In order to assure the termination at the earliest practicable moment of the financial control required by the provisions of the bond contracts, it would be agreed that no further series of the loan authorized under the provisions of the Protocol of 1919 would be issued unless it were considered necessary by the two governments to make a new issue of not exceeding three million dollars ($3,000,000). The purpose of this would be to provide for emergency financing or urgently needed public works in case of necessity. It would also be provided for the protection of the bondholders, that the Republic of Haiti should not otherwise increase its public debt except by previous agreement with the President of the United States.
5.
It would be agreed that the Republic of Haiti would not reduce customs revenues or internal revenue taxes without the consent of the Financial Adviser-General Receiver.
6.
It would be agreed that the Haitian Government would maintain a balanced budget and would not make appropriations in excess of the amount of revenue as estimated by the Financial Adviser-General Receiver on the basis of the revenues of the preceding year. It would be the duty of the Financial Adviser-General Receiver to ascertain that proper provision was made in the budget for the service of the public debt and for other contractual obligations, for the expenses of collection and for adequate reserves for the currency; but the official referred to would exercise no further control over the allocation of the amounts expended so long as they remained within the total estimated revenues.
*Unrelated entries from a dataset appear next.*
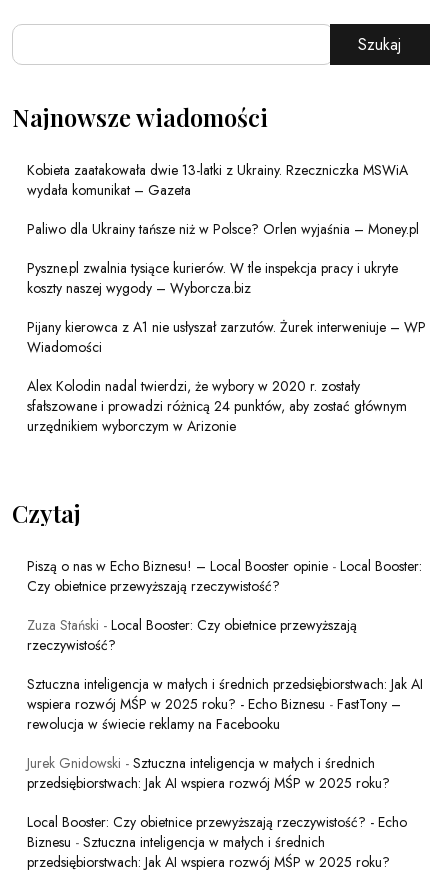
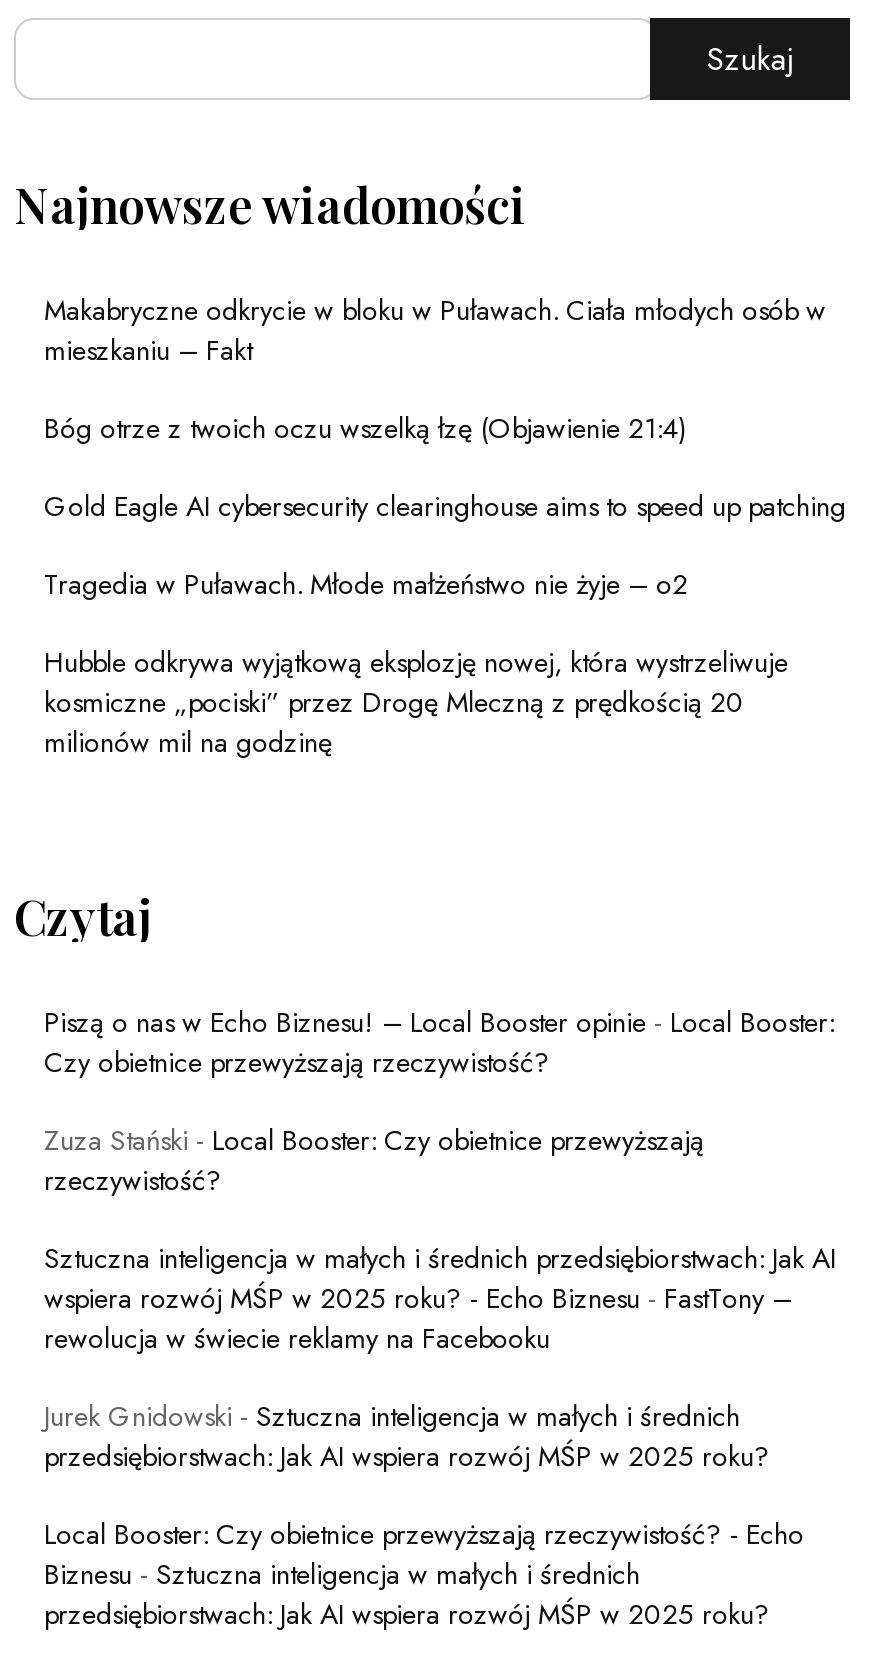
- Kobieta zaatakowała dwie 13-latki z Ukrainy. Rzeczniczka MSWiA
- wydała komunikat – Gazeta
+ Makabryczne odkrycie w bloku w Puławach. Ciała młodych osób w
+ mieszkaniu – Fakt

- Paliwo dla Ukrainy tańsze niż w Polsce? Orlen wyjaśnia – Money.pl
+ Bóg otrze z twoich oczu wszelką łzę (Objawienie 21:4)

- Pyszne.pl zwalnia tysiące kurierów. W tle inspekcja pracy i ukryte
- koszty naszej wygody – Wyborcza.biz
+ Gold Eagle AI cybersecurity clearinghouse aims to speed up patching

- Pijany kierowca z A1 nie usłyszał zarzutów. Żurek interweniuje – WP
- Wiadomości
+ Tragedia w Puławach. Młode małżeństwo nie żyje – o2

- Alex Kolodin nadal twierdzi, że wybory w 2020 r. zostały
- sfałszowane i prowadzi różnicą 24 punktów, aby zostać głównym
- urzędnikiem wyborczym w Arizonie
+ Hubble odkrywa wyjątkową eksplozję nowej, która wystrzeliwuje
+ kosmiczne „pociski” przez Drogę Mleczną z prędkością 20
+ milionów mil na godzinę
The Haitian Government, therefore, would be free to make such distributions of its income as the legislative and executive powers might see fit after provision had been made for the contractual obligations, etc. above referred to.
7.
The existing law of expenditure would be maintained and would be reenacted annually with certain amendments to be agreed upon between the two governments.
8.
Expenditures in excess of the sums voted in the annual budget would require the accord of the Financial Adviser-General Receiver in order to make certain that adequate funds were available in the treasury to meet them.
9.
Suitable provisions would be incorporated in the Convention regarding the authority given to the Financial Adviser-General Receiver to collect customs revenues, the form of the laws of ways and means, and of expenditures, the proroguing of the budget in case of failure by Congress to act, etc.
10.
The Convention would take effect on May 3, 1936, and would become null and void upon the retirement of the bonds issued under the provision of the Protocol of 1919.